Ровальд поблагодарил за приглашение и вошёл. Мебель деревянная, вручную сделанная. Ничего фабричного.
— Жена у меня выше. Лежит у себя. Давайте я вас познакомлю.
— Да не, что вы. Я ненадолго.
— Да ладно, честь мне сделаете. А нам, старикам, будет что вспомнить.
Поднявшись на чердак Ровальд остановился, не зная как реагировать. На кровати лежала не женщина, а остаток женщины. Ни ног, нет одной руки. Треть от нормального тела, глаз нету. Вместо них пустые жестяные гнёзда. Механические остатки изъяты до основания. Но лицо, кожа, улыбка, человеческие, не лишённые тепла.
Ровальд зажмурился, приходя в себя. Столького навидался, но до сих пор не мог привыкнуть к местным реалиям.
— Кармен. А это, сударь по имени…
— Рон.
— Рон. Тесионец. Делает ежегодный обход.
— А, как обычно. Здравствуйте-здравствуйте. — Заговорил кусочек женщины.
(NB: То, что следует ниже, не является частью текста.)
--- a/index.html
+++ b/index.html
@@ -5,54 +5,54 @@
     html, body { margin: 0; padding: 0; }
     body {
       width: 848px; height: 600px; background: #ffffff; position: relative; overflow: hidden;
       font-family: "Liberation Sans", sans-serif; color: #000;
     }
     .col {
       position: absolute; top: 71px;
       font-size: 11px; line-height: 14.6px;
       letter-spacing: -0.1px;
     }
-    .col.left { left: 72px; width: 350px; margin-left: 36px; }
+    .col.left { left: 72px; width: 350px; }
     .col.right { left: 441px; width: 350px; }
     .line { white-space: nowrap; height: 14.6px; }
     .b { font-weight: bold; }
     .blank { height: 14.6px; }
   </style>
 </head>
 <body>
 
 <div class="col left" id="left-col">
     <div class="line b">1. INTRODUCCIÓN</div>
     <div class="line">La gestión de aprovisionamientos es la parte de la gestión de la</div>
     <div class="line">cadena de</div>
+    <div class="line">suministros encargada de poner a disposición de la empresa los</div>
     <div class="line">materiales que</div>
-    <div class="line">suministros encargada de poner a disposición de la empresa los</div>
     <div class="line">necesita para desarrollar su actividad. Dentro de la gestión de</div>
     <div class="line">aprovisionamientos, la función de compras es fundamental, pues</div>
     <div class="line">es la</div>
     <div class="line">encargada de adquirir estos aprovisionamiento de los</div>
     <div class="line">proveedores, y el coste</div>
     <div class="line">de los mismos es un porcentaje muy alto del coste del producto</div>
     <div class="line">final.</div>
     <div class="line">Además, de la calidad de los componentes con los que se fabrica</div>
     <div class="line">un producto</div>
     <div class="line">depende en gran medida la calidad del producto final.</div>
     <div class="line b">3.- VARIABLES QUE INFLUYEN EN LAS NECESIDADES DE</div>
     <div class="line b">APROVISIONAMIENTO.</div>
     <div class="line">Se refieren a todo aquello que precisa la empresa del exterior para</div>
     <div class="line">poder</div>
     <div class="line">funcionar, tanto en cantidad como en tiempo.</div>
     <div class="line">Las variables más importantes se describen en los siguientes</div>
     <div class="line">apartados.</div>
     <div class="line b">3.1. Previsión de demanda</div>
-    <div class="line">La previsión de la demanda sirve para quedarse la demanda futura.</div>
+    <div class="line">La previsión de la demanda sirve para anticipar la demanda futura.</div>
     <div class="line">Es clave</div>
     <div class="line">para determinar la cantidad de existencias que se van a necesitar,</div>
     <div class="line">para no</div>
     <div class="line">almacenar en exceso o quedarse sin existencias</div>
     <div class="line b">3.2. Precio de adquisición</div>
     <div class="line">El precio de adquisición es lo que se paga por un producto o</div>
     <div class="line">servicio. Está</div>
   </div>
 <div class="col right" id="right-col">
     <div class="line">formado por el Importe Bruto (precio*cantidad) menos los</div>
Возраст её определить было нельзя. Волосы не поседели. Морщин не много. Как старик ухаживает за ней? Это же невероятный труд. Здесь нет обычных выходов испражнений. Таза нет вообще. Ровальд глубоко вздохнул, приводя чувства в ясность. — А, я привыкла. Все так на меня реагируют.
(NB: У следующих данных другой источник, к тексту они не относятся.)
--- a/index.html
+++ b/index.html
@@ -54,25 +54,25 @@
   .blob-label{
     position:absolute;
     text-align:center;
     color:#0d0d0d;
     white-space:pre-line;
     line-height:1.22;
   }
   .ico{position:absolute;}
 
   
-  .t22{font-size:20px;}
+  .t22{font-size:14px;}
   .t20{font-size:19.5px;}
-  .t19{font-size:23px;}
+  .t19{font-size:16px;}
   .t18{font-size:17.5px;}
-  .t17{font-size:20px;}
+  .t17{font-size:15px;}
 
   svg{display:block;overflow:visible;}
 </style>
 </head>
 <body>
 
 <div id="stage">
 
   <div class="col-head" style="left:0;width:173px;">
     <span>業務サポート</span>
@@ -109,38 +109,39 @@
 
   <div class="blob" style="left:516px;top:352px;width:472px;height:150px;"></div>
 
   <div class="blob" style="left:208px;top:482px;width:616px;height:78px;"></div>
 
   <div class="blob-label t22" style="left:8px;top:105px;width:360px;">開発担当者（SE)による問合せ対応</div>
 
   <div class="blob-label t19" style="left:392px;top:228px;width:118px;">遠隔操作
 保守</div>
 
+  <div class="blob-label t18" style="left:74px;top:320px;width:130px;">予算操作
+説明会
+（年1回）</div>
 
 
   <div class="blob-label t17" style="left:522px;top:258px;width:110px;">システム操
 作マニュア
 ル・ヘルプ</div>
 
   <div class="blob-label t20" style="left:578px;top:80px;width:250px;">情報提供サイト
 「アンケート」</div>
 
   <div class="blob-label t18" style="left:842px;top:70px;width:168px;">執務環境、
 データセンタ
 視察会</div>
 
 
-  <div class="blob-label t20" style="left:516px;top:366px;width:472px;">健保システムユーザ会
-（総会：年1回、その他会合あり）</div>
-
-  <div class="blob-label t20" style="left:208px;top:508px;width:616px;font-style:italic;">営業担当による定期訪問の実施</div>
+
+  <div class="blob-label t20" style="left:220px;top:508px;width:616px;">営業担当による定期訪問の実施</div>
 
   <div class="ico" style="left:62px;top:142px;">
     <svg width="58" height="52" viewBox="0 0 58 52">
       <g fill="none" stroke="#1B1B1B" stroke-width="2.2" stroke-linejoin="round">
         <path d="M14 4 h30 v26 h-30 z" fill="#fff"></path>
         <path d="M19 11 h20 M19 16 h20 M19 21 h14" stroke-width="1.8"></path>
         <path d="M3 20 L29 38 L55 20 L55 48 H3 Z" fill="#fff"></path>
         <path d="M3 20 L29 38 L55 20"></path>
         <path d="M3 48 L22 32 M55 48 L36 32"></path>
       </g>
— Подождите, подождите. — Заторопился старик. Залез в шкаф, порылся, достал папку, из которой заботливо, аккуратно, как самое большое сокровище дома, вынул одну единственную фотографию. — Вот.
— Это?..
— Да, это Кармен до разборки.
На фотографии была очаровательная, уверенная в себе женщина. Стройная, с задором в глазах. Улыбчивая и действительно, очаровательная. Всё что было, даже механическая оболочка, всё подчёркивало природную женственность.
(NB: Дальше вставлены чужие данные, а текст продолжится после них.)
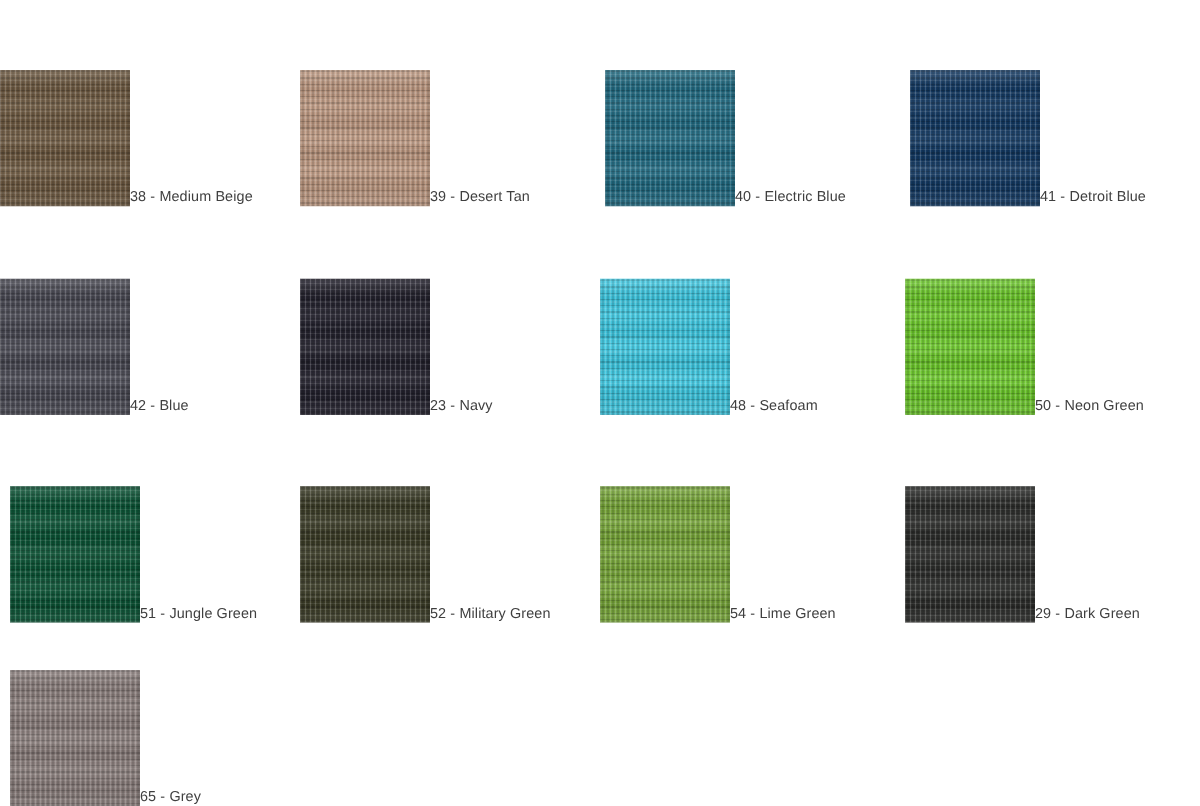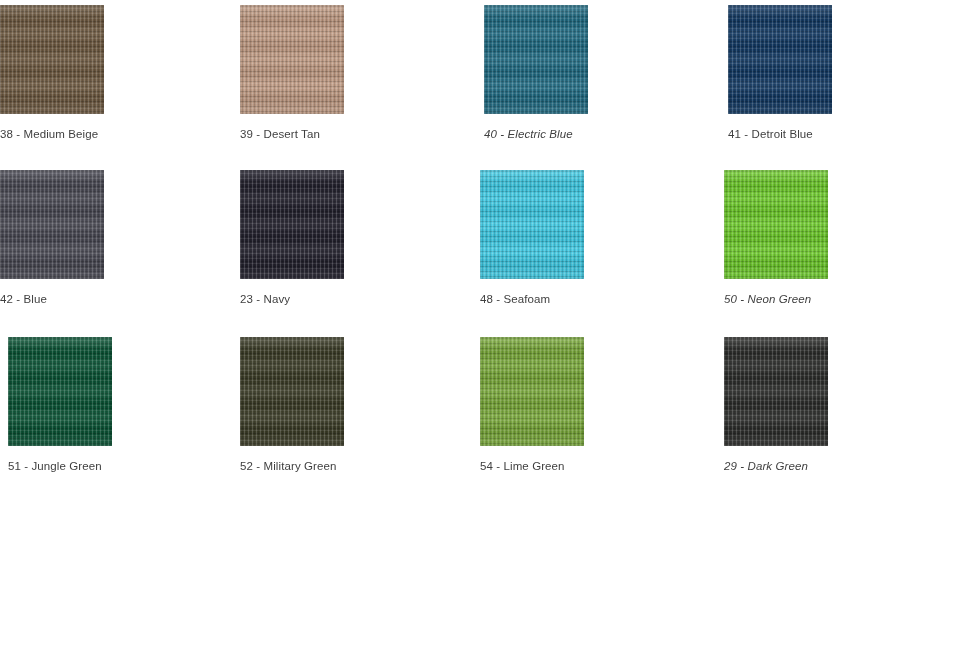--- a/index.html
+++ b/index.html
@@ -20,29 +20,30 @@
     display: grid;
     grid-template-columns: repeat(4, 240px);
     grid-template-rows: 165px 167px 166px 147px;
     width: 960px;
     height: 645px;
     box-sizing: border-box;
   }
 
   .swatch-cell {
     display: flex;
-    flex-direction: column;
-    align-items: flex-start;
+    flex-direction: row;
+    align-items: flex-end;
     position: relative;
+    margin-top: 11px;
   }
 
   
   .swatch-cell.col-0 { padding-left: 0px; }
   .swatch-cell.col-1 { padding-left: 0px; }
-  .swatch-cell.col-2 { padding-left: 4px; font-style: italic; }
+  .swatch-cell.col-2 { padding-left: 4px; }
   .swatch-cell.col-3 { padding-left: 8px; }
 
   .swatch-chip {
     width: 104px;
     height: 109px;
     margin-top: 5px;
     position: relative;
     overflow: hidden;
     background-color: #808080;
     box-shadow: inset 0 0 0 1px rgba(0,0,0,0.10);
@@ -158,13 +159,17 @@
       <div class="swatch-label">52 - Military Green</div>
     </div>
     <div class="swatch-cell col-1">
       <div class="swatch-chip" style="background-color: rgb(119, 165, 58); background-position: 1px 1px;"></div>
       <div class="swatch-label">54 - Lime Green</div>
     </div>
     <div class="swatch-cell col-2">
       <div class="swatch-chip" style="background-color: rgb(46, 47, 45); background-position: 2px 2px;"></div>
       <div class="swatch-label">29 - Dark Green</div>
     </div>
+    <div class="swatch-cell col-3">
+      <div class="swatch-chip" style="background-color: rgb(138, 126, 124); background-position: 0px 3px;"></div>
+      <div class="swatch-label">65 - Grey</div>
+    </div>
   </div>
 
 </body></html>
Ровальд перевёл взгляд на то, что осталось на кровати.
— Что за разборка?
— И вы не знаете? Что же за дела. Каждый год заново рассказывать. Мы бежали из города пустых. Они хотели разобрать и меня. Но чудом, мне это удалось. Свой глаз я продал, но Кармен, разобрали. Эта участь настигает всех, кто грубит разборщикам. Кармен, в прошлом, славилась заносчивостью. И её разобрали вне очереди.
— За что?
— Как за что? А, ладно. Расскажу.
Михаил. Так звали этого приятного старика. Вместе с женой они странствовали по городам, делая репортаж за репортажем. Пока однажды не наткнулись на разборщиков, которые просто делали свою работу. Они находили умерших неронов, и просто забирали то, что и так принадлежало империи, утилизируя тело. Изредка они применяли эвтаназию. Увидев один такой случай, как совершенно живого человека подвергли эвтаназии, и начали разбирать, ещё дышащего, вполне себе в уме, нормального, у которого ещё и заряд оставался. Кармен, указывая на свою карточку гражданина действующего города, стала отчитывать разборщика. Тот, недолго думая, стал разбирать и её. Я был оператором. Я не смог её спасти. Я знал, стоит что-то сказать против, и я стану таким же. Дождавшись… — Голос старика вздрогнул, он всплакнул. — Это моя ноша. Теперь я поклялся, что буду беречь то, что осталось, до конца жизни.
— Не драматизируй, ласковый. Всё нормально. — Кармен повернула голову к Ровальду. — Уважаемый Рон. Всё не совсем так. Михаил, он простодушен. Верит всему, что ему говорят. Но я… Я видела, что они делают. Они просто косят людей, как траву. Всех подряд. Хотя должно быть не так. Михаил мне не верит до сих пор. Он застрял в прошлом, ему не объяснить, даже спустя годы.
— То есть?
— Зачищают города, пустых. Полностью. Особенно те, где пустые научились выживать самостоятельно. Без технологий, по-старому. Как отеленовцы. Это же независимость. А независимость для нашего режима — ересь, которую надо выкашивать любыми методами. Не трогают только тех, кто на пособии, ожидает подачек, ждёт голодной смерти. Самых раболепных — не трогают, позволяя им умереть своей смертью. Но и в города их не пускают. Мол, вы граждане того города, который извели до обнищания своей ленью, вот и расплачивайтесь. Но, мы давно не знаем, что там. Михаил изредка выходит из деревни, чтобы обменять свои товары на инструменты.
— У кого?
— У пустых. Тесионцы так называют нас. Мы тоже привыкли к этому названию. Оно очень… Хорошо подходит.